> [Exercise brief]: From the line that contains "(343, 315) none" to the last line of the data below, transcribe every line exactly. Do not include the pictures.

[Data supplied — start]

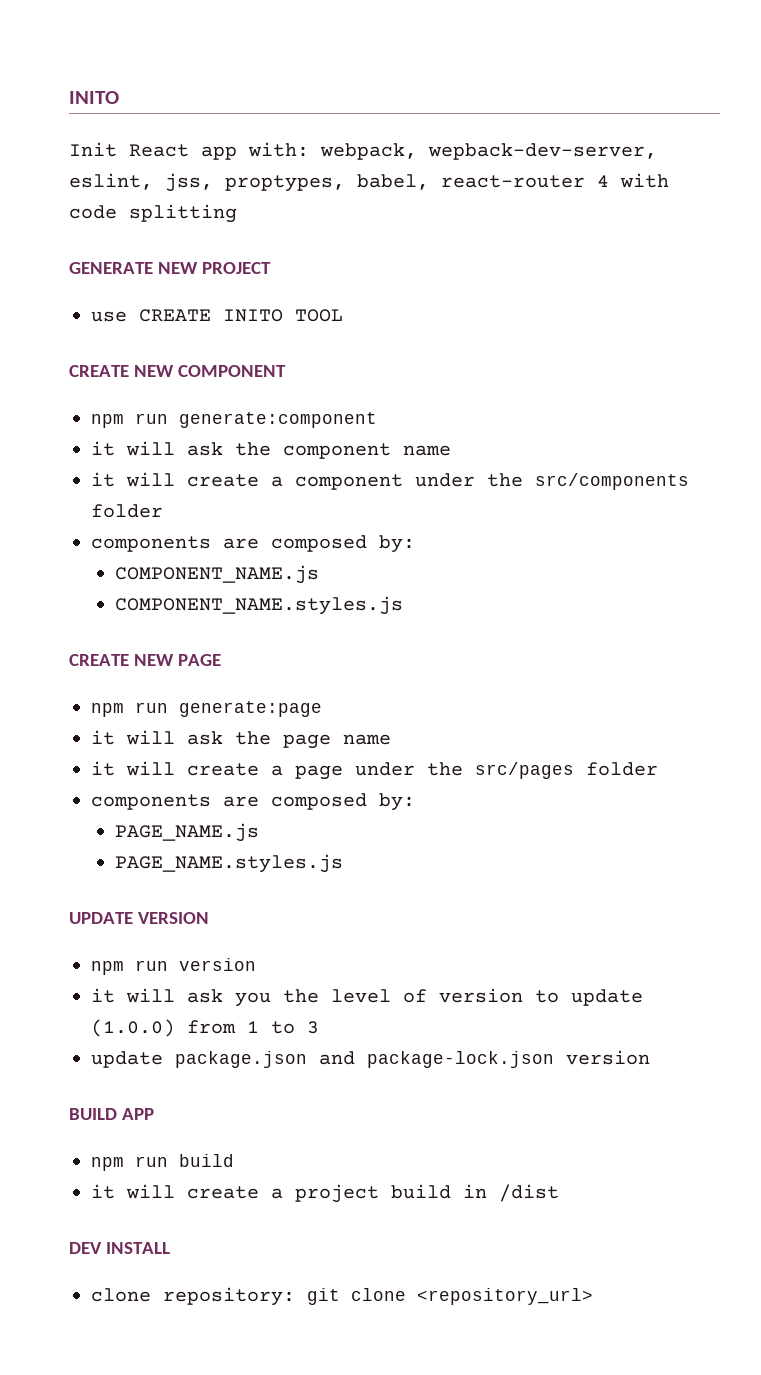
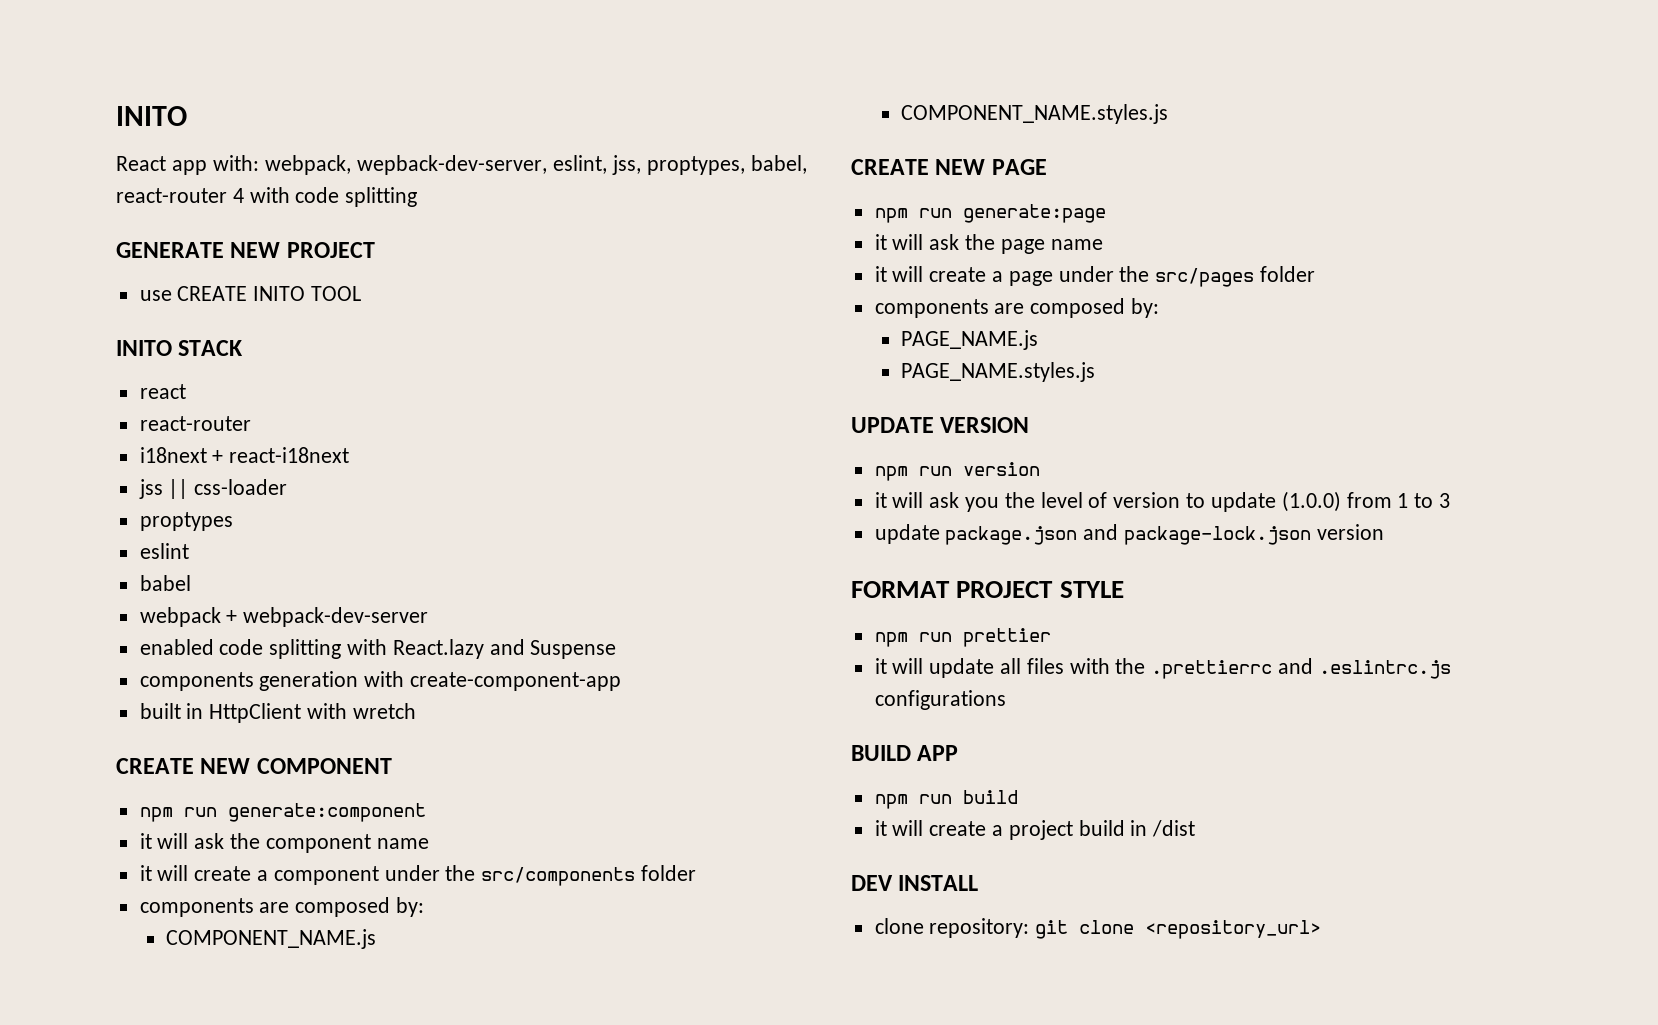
[69,142,117,157] Init -> (187, 116) none
(343, 315) none -> [116,340,244,356] [139,384,186,399] [139,416,251,431] [139,447,350,463] [138,479,288,499] [139,512,233,531] [139,543,189,559] [139,575,191,591] [139,607,429,627] [139,639,617,659] [139,671,622,691] [139,703,416,723] // INITO STACK // react // react-router // i18next + react-i18next // jss || css-loader // proptypes // eslint // babel // webpack + webpack-dev-server // enabled code splitting with React.lazy and Suspense // components generation with create-component-app // built in HttpClient with wretch
(650, 1057) none -> [851,581,1124,598] [874,628,1051,647] [874,658,1451,679] [874,690,1006,710] // FORMAT PROJECT STYLE // npm run prettier // it will update all files with the .prettierrc and .eslintrc.js configurations

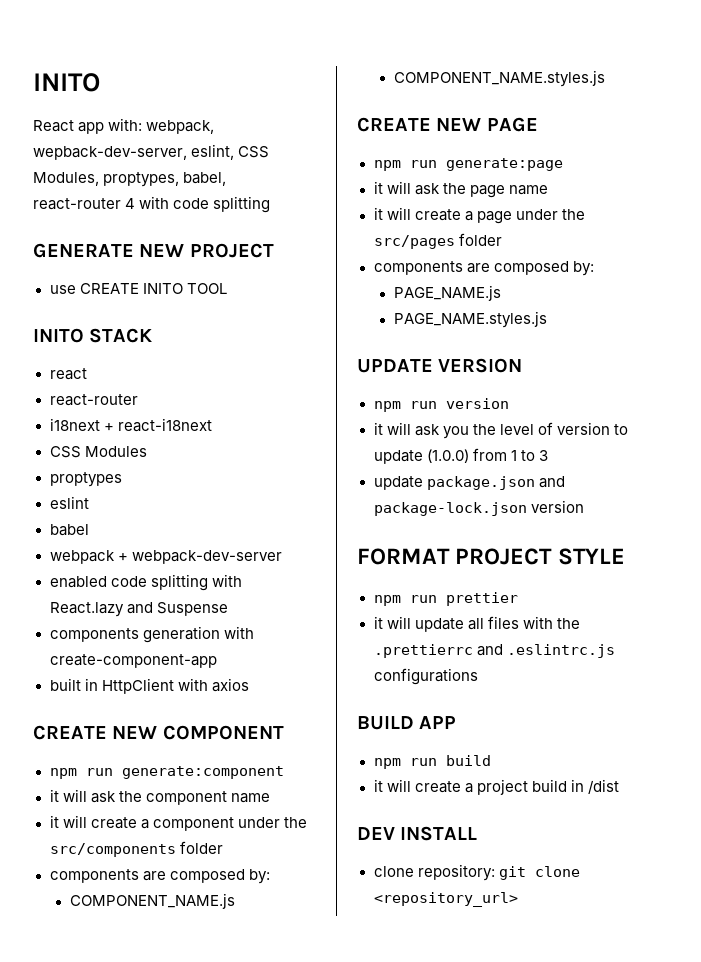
[612,155,641,175] jss, -> [238,146,270,158] [33,172,99,186] CSS Modules,
[138,479,288,499] jss || css-loader -> [49,446,147,458] CSS Modules
[352,703,416,719] wretch -> [211,678,249,692] axios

[Data supplied — finish]

> [Task solution]:
(343, 315) none -> [116,340,244,356] [139,384,186,399] [139,416,251,431] [139,447,350,463] [138,479,288,499] [139,512,233,531] [139,543,189,559] [139,575,191,591] [139,607,429,627] [139,639,617,659] [139,671,622,691] [139,703,416,723] // INITO STACK // react // react-router // i18next + react-i18next // jss || css-loader // proptypes // eslint // babel // webpack + webpack-dev-server // enabled code splitting with React.lazy and Suspense // components generation with create-component-app // built in HttpClient with wretch
(650, 1057) none -> [851,581,1124,598] [874,628,1051,647] [874,658,1451,679] [874,690,1006,710] // FORMAT PROJECT STYLE // npm run prettier // it will update all files with the .prettierrc and .eslintrc.js configurations

[612,155,641,175] jss, -> [238,146,270,158] [33,172,99,186] CSS Modules,
[138,479,288,499] jss || css-loader -> [49,446,147,458] CSS Modules
[352,703,416,719] wretch -> [211,678,249,692] axios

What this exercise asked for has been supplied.